(Extracted material)

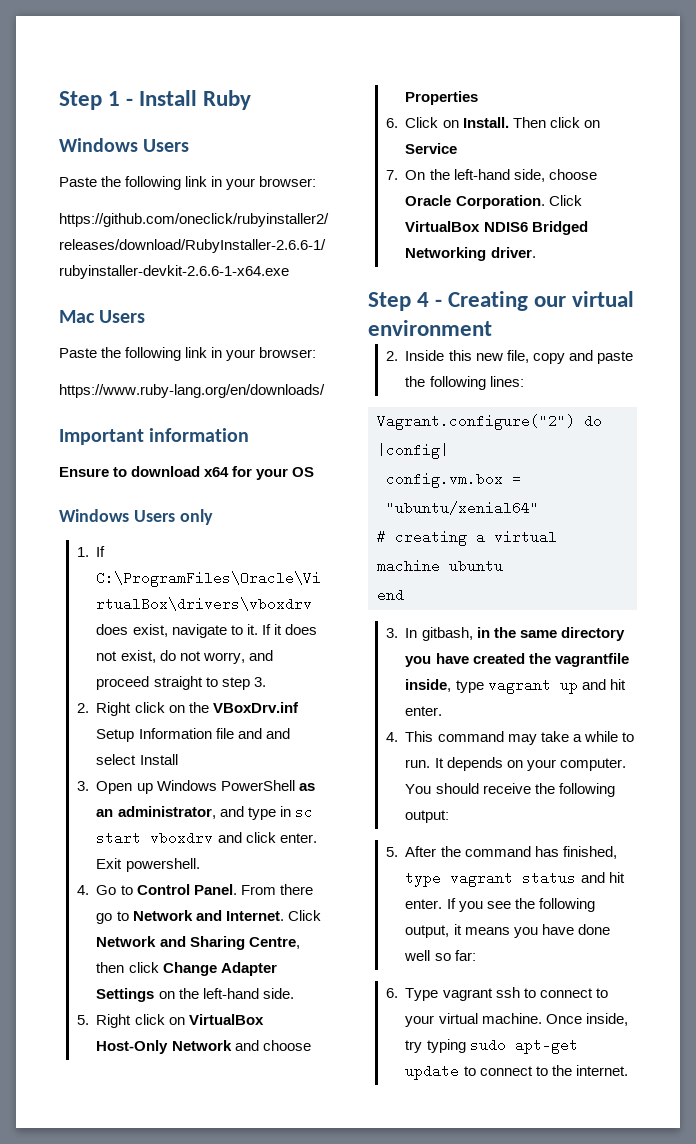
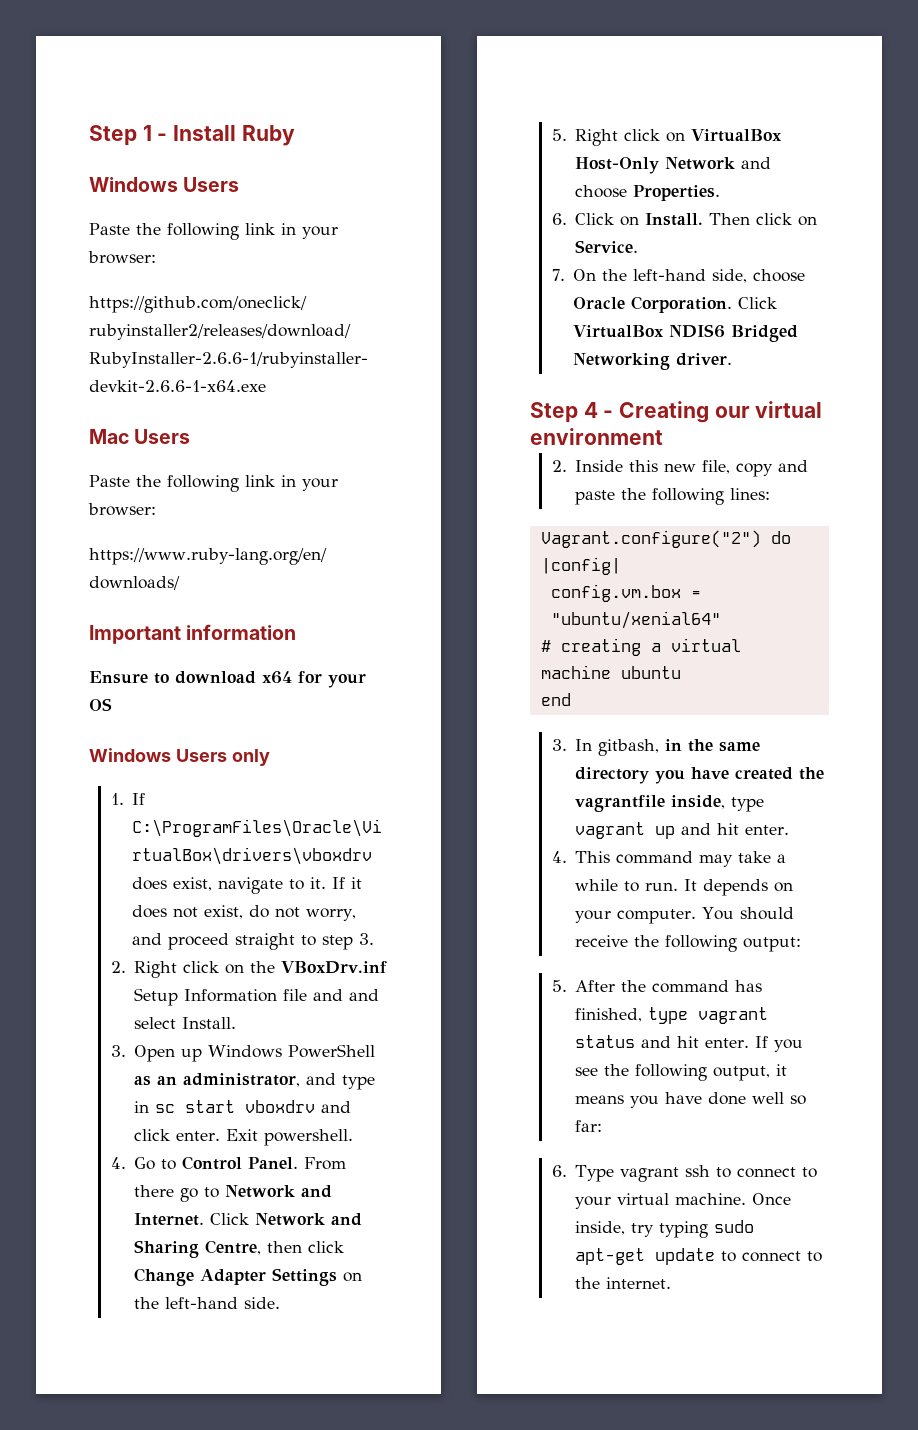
- 2. Right click on the VBoxDrv.inf Setup Information file and and select Install
+ 2. Right click on the VBoxDrv.inf Setup Information file and and select Install.
- 5. Right click on VirtualBox Host-Only Network and choose Properties
+ 5. Right click on VirtualBox Host-Only Network and choose Properties.
- Then click on Service
+ Then click on Service.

(Task directions)
Please show the lines of the material that contain the string "Information".

(Exercise solution)
- 2. Right click on the VBoxDrv.inf Setup Information file and and select Install
+ 2. Right click on the VBoxDrv.inf Setup Information file and and select Install.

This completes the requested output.